**About this task**
Output every entry below word for word, minus the images.

**Provided records**
[Start of Attachment]

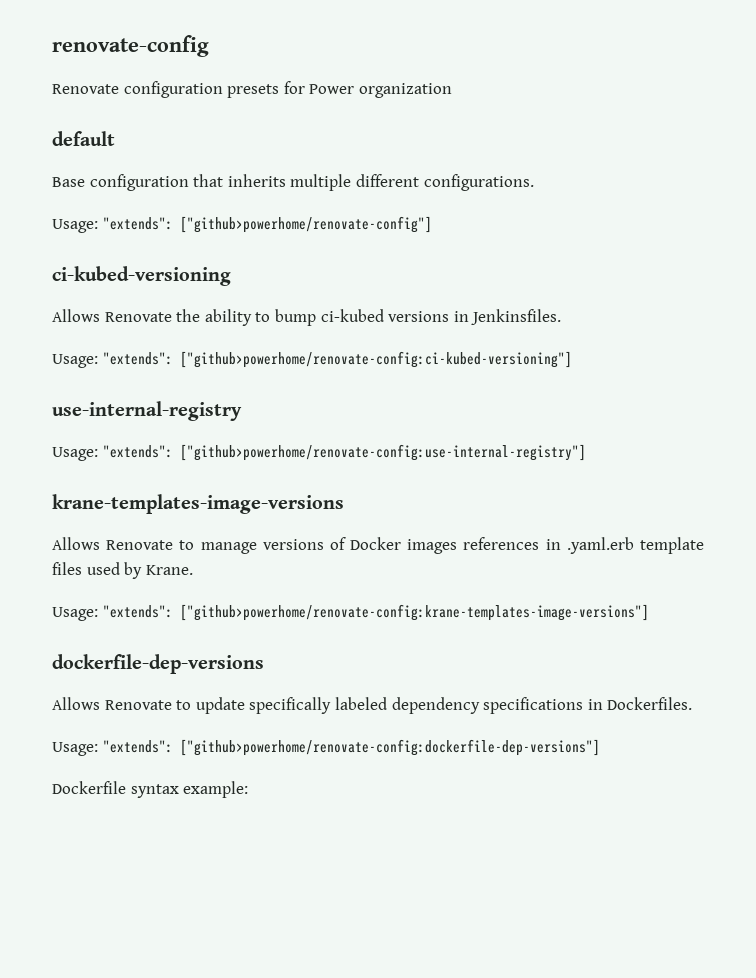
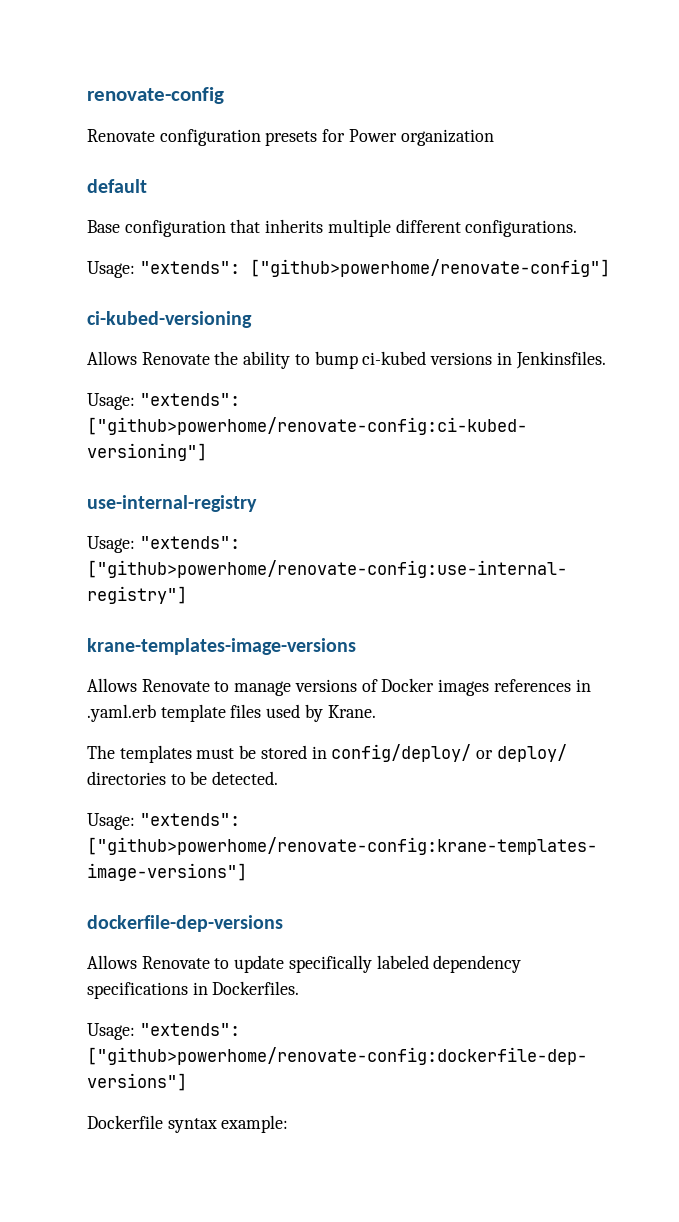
+ The templates must be stored in config/deploy/ or deploy/ directories to be detected.

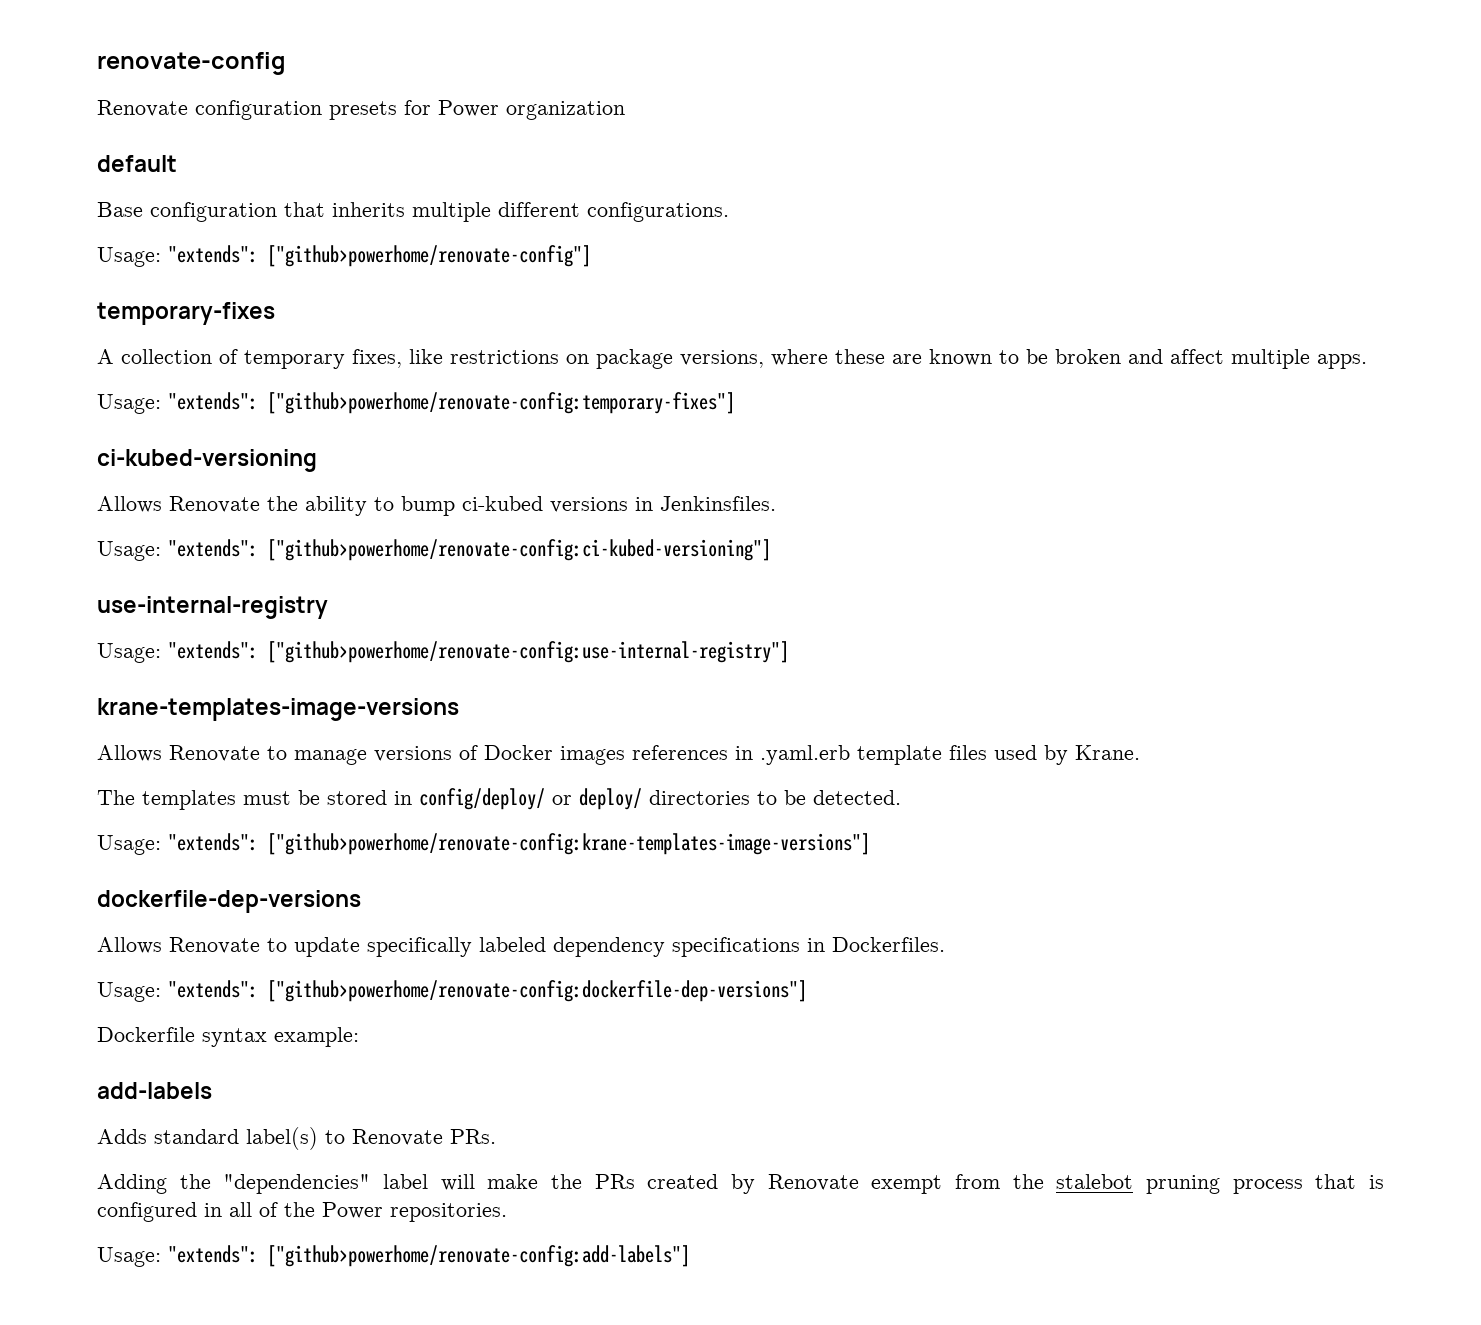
+ temporary-fixes
+ A collection of temporary fixes, like restrictions on package versions, where these are known to be broken and affect multiple apps.
+ Usage: "extends": ["github>powerhome/renovate-config:temporary-fixes"]
+ add-labels
+ Adds standard label(s) to Renovate PRs.
+ Adding the "dependencies" label will make the PRs created by Renovate exempt from the stalebot pruning process that is configured in all of the Power repositories.
+ Usage: "extends": ["github>powerhome/renovate-config:add-labels"]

[End of Attachment]

**Answer to this exercise**
+ The templates must be stored in config/deploy/ or deploy/ directories to be detected.

+ temporary-fixes
+ A collection of temporary fixes, like restrictions on package versions, where these are known to be broken and affect multiple apps.
+ Usage: "extends": ["github>powerhome/renovate-config:temporary-fixes"]
+ add-labels
+ Adds standard label(s) to Renovate PRs.
+ Adding the "dependencies" label will make the PRs created by Renovate exempt from the stalebot pruning process that is configured in all of the Power repositories.
+ Usage: "extends": ["github>powerhome/renovate-config:add-labels"]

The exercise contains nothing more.